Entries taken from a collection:
*** Begin section ***

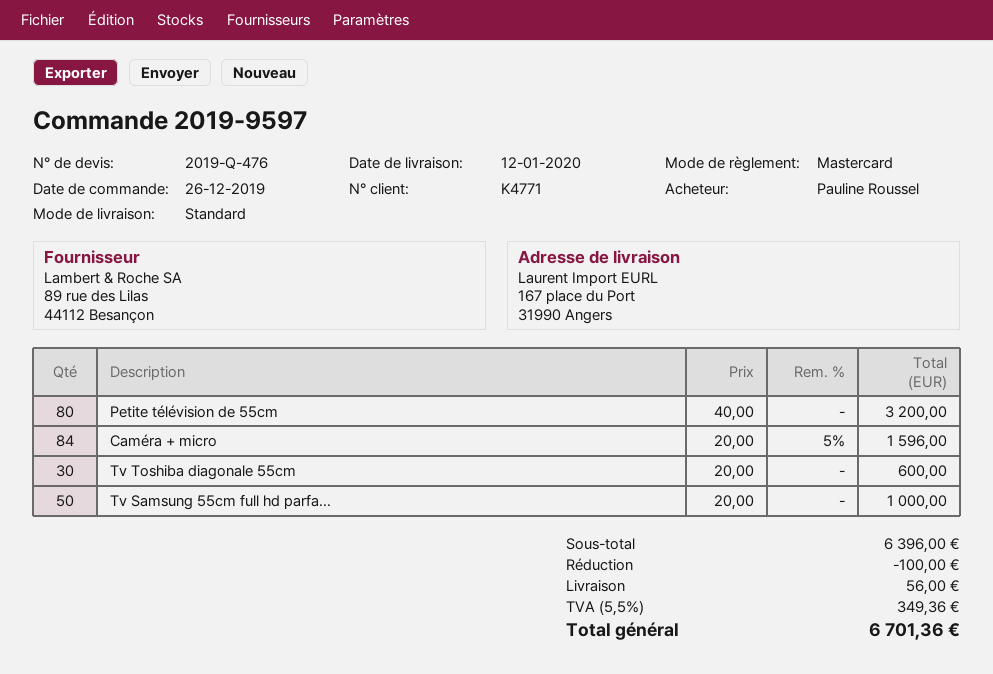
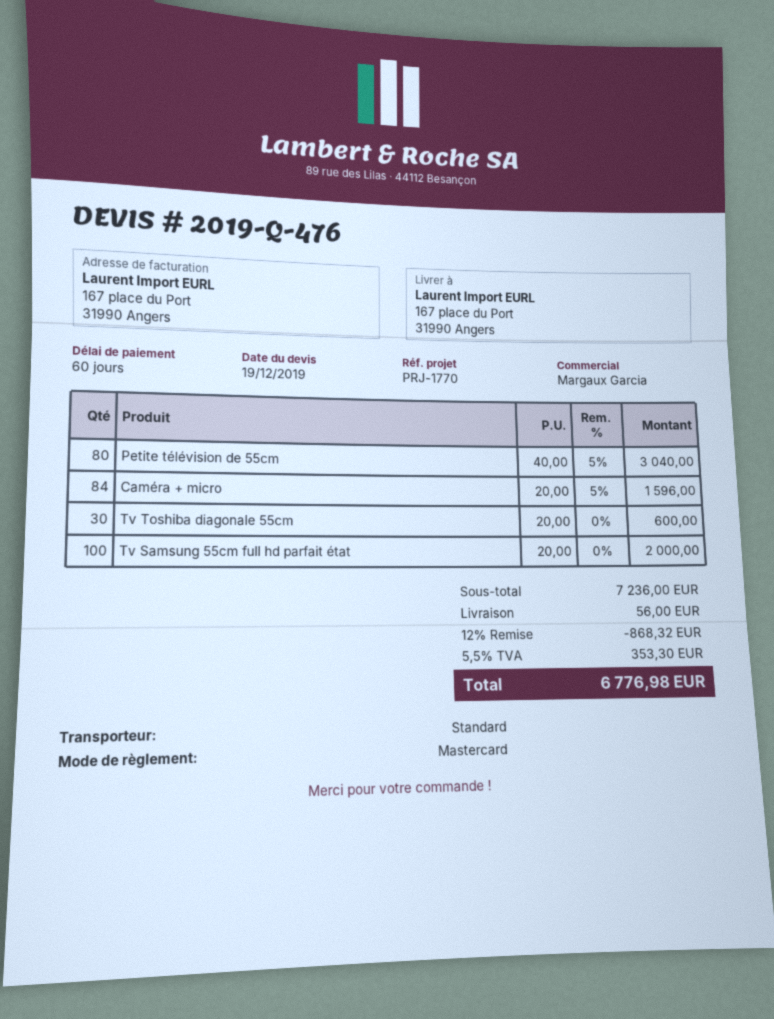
Petite télévision de 55cm: 80 x 40.00 = 3200.00 -> 80 x 40.00 - 5% = 3040.00
Tv Samsung 55cm full hd parfa...: 50 x 20.00 = 1000.00 -> 100 x 20.00 = 2000.00
subtotal: 6396.00 -> 7236.00
discount: 100.00 -> 868.32
tax: 5.5% = 349.36 -> 5.5% = 353.30
total: 6701.36 -> 6776.98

*** End section ***

Work instruction: Return every entry above exactly as written, minus the pictures.

Your solution:
Petite télévision de 55cm: 80 x 40.00 = 3200.00 -> 80 x 40.00 - 5% = 3040.00
Tv Samsung 55cm full hd parfa...: 50 x 20.00 = 1000.00 -> 100 x 20.00 = 2000.00
subtotal: 6396.00 -> 7236.00
discount: 100.00 -> 868.32
tax: 5.5% = 349.36 -> 5.5% = 353.30
total: 6701.36 -> 6776.98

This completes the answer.